RECORDS SUPPLIED:
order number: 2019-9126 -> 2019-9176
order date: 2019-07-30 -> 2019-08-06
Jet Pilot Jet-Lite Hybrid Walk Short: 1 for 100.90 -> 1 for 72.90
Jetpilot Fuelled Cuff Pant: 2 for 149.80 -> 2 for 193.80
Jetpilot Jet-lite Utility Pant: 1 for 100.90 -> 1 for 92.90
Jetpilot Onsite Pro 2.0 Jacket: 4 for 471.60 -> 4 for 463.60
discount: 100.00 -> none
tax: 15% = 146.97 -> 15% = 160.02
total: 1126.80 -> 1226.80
---
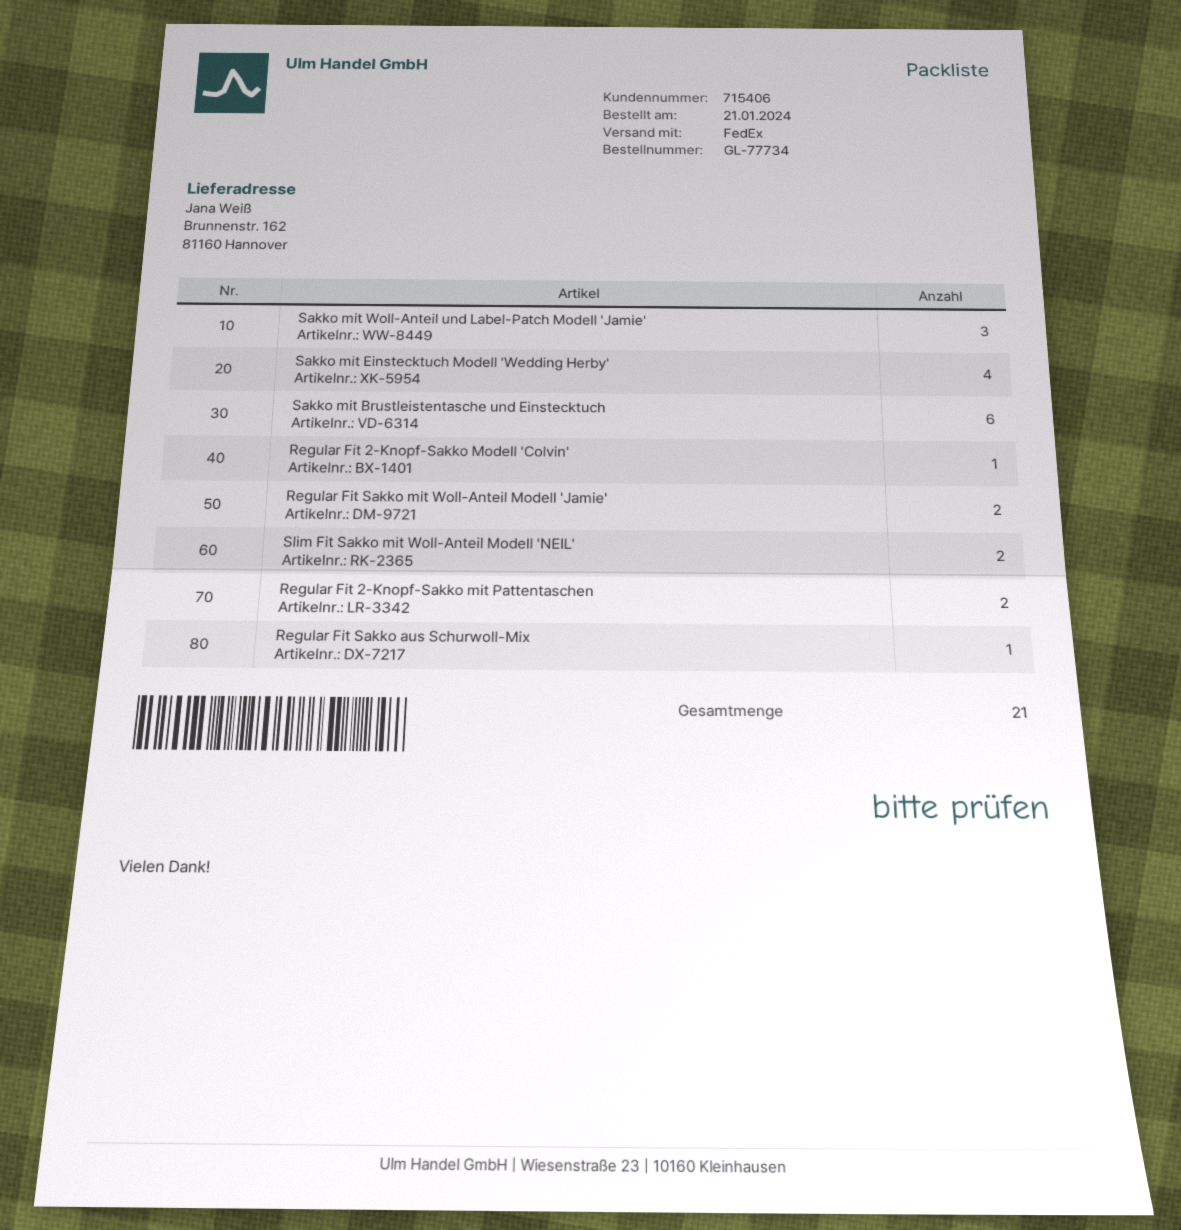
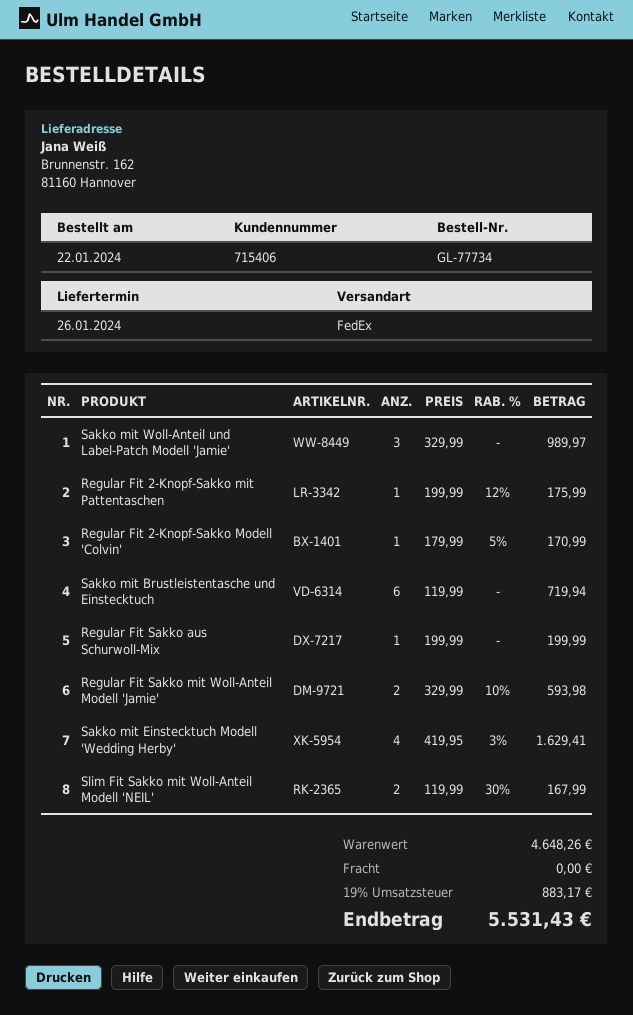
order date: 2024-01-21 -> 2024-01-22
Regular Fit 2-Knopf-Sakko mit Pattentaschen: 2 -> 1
* * *
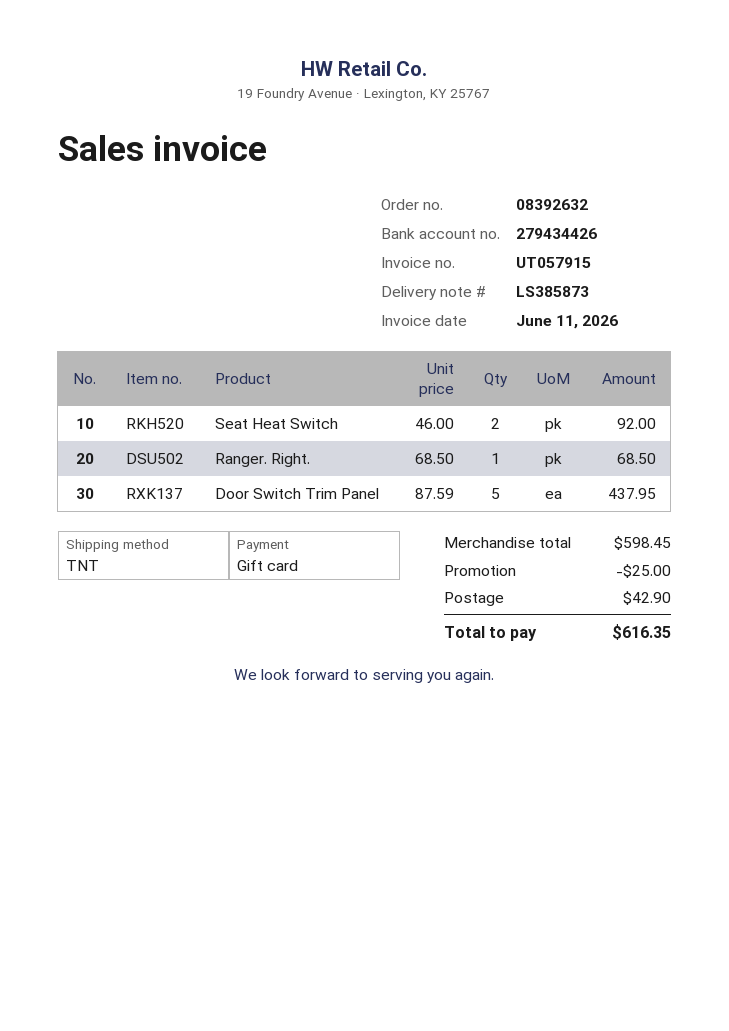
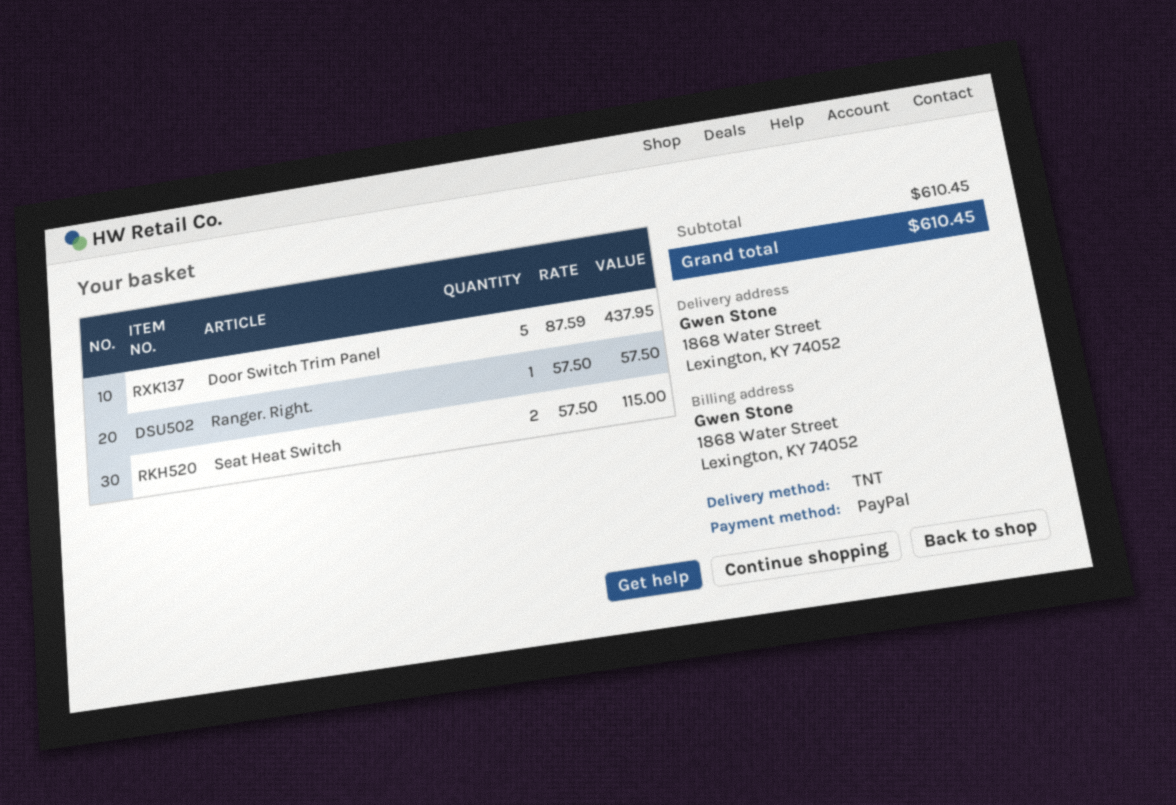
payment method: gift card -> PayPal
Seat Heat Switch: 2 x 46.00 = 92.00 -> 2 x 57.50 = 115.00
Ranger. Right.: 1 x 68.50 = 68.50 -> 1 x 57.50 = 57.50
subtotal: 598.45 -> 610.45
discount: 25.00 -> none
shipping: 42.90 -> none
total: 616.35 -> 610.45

WHAT THE TASK REQUIRES: Would you retype the lines above from the one with "discount: 100.00 -> none" down to the one with "total: 1126.80 -> 1226.80", word for word, both ends included and no other lines?

TASK ANSWER:
discount: 100.00 -> none
tax: 15% = 146.97 -> 15% = 160.02
total: 1126.80 -> 1226.80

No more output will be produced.